**What to work on**. Beginning with the first line of the entries below, quote each line until you reach and include the line with "reference: JOB189 -> JOB198".
Segment Open
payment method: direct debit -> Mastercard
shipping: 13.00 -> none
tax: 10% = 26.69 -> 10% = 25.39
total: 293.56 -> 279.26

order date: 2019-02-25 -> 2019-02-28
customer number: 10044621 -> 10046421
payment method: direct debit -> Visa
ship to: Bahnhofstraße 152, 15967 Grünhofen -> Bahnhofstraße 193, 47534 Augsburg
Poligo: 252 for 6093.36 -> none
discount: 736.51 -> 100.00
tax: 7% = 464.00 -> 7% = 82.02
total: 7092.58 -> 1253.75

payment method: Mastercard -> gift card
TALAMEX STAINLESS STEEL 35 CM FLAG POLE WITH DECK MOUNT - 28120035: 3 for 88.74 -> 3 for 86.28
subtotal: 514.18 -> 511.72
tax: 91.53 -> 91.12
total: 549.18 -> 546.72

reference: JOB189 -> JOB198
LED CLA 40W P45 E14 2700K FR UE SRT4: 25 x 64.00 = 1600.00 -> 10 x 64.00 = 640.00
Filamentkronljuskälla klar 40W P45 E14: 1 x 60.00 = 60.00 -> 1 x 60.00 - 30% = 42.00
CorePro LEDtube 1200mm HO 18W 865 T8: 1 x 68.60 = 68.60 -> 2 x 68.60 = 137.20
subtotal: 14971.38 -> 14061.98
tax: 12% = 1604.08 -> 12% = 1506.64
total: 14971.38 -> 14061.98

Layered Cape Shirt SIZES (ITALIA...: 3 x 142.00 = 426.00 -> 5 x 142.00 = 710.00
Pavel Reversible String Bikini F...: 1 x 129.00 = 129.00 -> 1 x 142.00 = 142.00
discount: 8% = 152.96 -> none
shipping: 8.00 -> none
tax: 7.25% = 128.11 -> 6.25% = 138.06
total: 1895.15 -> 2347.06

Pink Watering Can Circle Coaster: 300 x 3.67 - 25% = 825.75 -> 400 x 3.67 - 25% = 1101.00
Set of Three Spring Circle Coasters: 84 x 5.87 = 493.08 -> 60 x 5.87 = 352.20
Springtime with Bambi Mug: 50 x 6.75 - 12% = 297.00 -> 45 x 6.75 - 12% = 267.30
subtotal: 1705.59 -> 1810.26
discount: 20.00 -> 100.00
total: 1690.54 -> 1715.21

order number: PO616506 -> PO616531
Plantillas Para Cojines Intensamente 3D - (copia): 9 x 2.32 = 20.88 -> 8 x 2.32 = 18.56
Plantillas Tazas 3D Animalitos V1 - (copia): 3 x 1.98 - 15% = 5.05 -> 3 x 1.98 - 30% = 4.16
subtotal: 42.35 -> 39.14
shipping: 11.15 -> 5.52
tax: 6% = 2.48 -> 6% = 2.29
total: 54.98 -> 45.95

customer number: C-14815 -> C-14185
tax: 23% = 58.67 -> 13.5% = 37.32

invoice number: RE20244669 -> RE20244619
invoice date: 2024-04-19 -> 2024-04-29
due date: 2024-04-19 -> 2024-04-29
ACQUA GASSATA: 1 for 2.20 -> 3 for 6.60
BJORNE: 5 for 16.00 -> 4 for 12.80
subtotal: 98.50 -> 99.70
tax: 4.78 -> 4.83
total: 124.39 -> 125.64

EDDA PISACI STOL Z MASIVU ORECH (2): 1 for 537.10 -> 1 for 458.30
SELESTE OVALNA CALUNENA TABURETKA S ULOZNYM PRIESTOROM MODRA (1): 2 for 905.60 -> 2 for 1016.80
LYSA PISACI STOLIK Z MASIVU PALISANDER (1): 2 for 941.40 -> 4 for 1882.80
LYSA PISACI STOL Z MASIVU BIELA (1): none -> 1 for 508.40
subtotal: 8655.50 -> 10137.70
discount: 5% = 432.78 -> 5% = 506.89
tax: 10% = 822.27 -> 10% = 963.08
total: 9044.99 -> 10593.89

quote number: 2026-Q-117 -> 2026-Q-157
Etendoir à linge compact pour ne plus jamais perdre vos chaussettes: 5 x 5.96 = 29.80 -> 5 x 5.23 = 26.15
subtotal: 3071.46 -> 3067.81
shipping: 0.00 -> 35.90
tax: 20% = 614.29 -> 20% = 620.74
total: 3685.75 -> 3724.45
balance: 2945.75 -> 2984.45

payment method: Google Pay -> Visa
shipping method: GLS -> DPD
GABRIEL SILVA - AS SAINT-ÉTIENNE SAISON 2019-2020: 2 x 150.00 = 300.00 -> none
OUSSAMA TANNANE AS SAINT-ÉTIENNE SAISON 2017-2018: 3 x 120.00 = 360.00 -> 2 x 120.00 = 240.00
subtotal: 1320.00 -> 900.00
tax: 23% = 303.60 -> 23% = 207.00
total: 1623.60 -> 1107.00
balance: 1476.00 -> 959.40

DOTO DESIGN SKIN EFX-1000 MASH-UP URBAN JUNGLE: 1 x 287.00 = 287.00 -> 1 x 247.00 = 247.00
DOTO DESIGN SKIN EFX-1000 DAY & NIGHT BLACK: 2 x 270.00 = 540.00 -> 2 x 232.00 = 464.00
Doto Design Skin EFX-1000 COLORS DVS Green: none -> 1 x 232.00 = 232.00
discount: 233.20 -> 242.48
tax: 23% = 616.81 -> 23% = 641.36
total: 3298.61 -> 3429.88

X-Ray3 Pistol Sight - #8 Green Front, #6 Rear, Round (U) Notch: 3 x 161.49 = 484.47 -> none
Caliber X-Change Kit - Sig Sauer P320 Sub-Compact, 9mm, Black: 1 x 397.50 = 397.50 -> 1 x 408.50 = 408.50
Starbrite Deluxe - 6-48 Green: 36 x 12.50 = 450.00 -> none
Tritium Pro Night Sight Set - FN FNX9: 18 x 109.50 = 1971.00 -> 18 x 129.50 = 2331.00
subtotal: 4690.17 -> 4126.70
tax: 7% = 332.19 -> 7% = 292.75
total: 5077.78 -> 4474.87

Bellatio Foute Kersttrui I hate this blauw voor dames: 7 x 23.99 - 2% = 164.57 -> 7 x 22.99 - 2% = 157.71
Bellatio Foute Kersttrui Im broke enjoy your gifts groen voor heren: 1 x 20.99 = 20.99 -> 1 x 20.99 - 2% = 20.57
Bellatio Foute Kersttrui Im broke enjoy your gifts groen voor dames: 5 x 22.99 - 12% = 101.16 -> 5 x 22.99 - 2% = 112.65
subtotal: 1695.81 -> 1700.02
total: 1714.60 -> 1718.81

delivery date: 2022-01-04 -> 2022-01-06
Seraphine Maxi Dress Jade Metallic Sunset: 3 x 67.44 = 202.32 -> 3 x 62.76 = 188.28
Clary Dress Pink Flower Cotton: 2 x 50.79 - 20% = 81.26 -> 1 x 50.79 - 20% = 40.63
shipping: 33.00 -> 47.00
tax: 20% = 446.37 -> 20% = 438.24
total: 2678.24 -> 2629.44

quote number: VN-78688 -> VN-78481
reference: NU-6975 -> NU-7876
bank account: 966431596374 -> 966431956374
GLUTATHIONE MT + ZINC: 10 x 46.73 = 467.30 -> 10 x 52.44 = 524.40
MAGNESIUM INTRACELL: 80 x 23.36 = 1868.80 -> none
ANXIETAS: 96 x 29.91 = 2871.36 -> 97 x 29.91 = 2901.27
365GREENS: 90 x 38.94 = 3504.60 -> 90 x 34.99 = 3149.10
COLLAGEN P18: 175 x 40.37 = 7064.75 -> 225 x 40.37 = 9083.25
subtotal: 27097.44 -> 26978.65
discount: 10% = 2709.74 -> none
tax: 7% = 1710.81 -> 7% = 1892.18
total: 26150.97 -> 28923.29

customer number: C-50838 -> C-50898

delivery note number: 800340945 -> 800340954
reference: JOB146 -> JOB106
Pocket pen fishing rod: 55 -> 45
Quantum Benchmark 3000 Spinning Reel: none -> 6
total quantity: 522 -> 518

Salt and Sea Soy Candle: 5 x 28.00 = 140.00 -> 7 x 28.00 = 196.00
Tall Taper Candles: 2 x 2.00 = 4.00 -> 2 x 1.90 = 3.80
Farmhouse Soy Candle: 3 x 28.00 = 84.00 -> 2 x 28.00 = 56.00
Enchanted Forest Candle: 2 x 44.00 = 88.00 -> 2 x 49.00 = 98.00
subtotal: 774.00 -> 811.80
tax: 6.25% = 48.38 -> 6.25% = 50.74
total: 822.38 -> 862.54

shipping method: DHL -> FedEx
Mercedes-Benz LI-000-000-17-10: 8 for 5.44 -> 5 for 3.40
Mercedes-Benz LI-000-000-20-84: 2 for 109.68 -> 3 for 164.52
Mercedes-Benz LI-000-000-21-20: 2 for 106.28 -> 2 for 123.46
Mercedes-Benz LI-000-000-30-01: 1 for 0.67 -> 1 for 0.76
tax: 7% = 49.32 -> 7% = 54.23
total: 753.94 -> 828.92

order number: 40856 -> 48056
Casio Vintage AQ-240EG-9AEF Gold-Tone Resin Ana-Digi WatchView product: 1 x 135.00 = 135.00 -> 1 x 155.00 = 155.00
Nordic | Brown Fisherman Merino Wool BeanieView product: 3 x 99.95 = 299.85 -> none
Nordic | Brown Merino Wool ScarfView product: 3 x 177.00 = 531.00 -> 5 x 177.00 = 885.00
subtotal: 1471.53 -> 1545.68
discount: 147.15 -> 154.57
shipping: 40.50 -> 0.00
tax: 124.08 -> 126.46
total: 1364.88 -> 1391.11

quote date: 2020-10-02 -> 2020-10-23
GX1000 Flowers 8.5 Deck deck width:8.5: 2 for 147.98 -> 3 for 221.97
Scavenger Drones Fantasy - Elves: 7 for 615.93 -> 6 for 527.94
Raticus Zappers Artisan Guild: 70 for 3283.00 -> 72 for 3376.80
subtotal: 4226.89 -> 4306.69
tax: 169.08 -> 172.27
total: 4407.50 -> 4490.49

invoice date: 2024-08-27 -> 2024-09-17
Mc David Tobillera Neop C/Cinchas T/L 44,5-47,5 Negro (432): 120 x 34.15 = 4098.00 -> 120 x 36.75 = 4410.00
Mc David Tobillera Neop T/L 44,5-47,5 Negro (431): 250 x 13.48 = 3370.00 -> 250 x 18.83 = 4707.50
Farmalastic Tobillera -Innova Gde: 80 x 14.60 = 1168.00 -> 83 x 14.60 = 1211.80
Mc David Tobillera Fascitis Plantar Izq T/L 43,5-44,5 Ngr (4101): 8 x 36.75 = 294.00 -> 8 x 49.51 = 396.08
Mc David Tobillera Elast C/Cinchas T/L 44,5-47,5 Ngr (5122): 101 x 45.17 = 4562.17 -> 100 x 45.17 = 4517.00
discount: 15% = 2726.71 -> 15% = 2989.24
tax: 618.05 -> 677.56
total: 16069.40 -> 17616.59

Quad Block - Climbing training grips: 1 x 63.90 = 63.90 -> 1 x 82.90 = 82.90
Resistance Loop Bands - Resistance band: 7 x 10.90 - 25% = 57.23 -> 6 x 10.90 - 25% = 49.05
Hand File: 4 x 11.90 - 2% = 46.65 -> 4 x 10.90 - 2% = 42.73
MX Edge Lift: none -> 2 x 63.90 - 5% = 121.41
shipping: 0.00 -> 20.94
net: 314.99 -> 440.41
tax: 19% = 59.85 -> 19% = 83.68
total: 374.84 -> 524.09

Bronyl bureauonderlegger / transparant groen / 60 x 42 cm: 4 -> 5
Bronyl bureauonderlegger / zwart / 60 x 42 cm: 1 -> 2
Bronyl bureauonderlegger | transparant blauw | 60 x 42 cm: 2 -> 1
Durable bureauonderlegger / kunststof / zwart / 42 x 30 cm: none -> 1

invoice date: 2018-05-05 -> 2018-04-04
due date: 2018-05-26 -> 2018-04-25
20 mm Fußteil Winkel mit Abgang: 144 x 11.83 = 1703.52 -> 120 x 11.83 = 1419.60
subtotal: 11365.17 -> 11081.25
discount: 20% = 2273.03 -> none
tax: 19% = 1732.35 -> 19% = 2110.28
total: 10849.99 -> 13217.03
Segment Closed
**Reply**.
payment method: direct debit -> Mastercard
shipping: 13.00 -> none
tax: 10% = 26.69 -> 10% = 25.39
total: 293.56 -> 279.26

order date: 2019-02-25 -> 2019-02-28
customer number: 10044621 -> 10046421
payment method: direct debit -> Visa
ship to: Bahnhofstraße 152, 15967 Grünhofen -> Bahnhofstraße 193, 47534 Augsburg
Poligo: 252 for 6093.36 -> none
discount: 736.51 -> 100.00
tax: 7% = 464.00 -> 7% = 82.02
total: 7092.58 -> 1253.75

payment method: Mastercard -> gift card
TALAMEX STAINLESS STEEL 35 CM FLAG POLE WITH DECK MOUNT - 28120035: 3 for 88.74 -> 3 for 86.28
subtotal: 514.18 -> 511.72
tax: 91.53 -> 91.12
total: 549.18 -> 546.72

reference: JOB189 -> JOB198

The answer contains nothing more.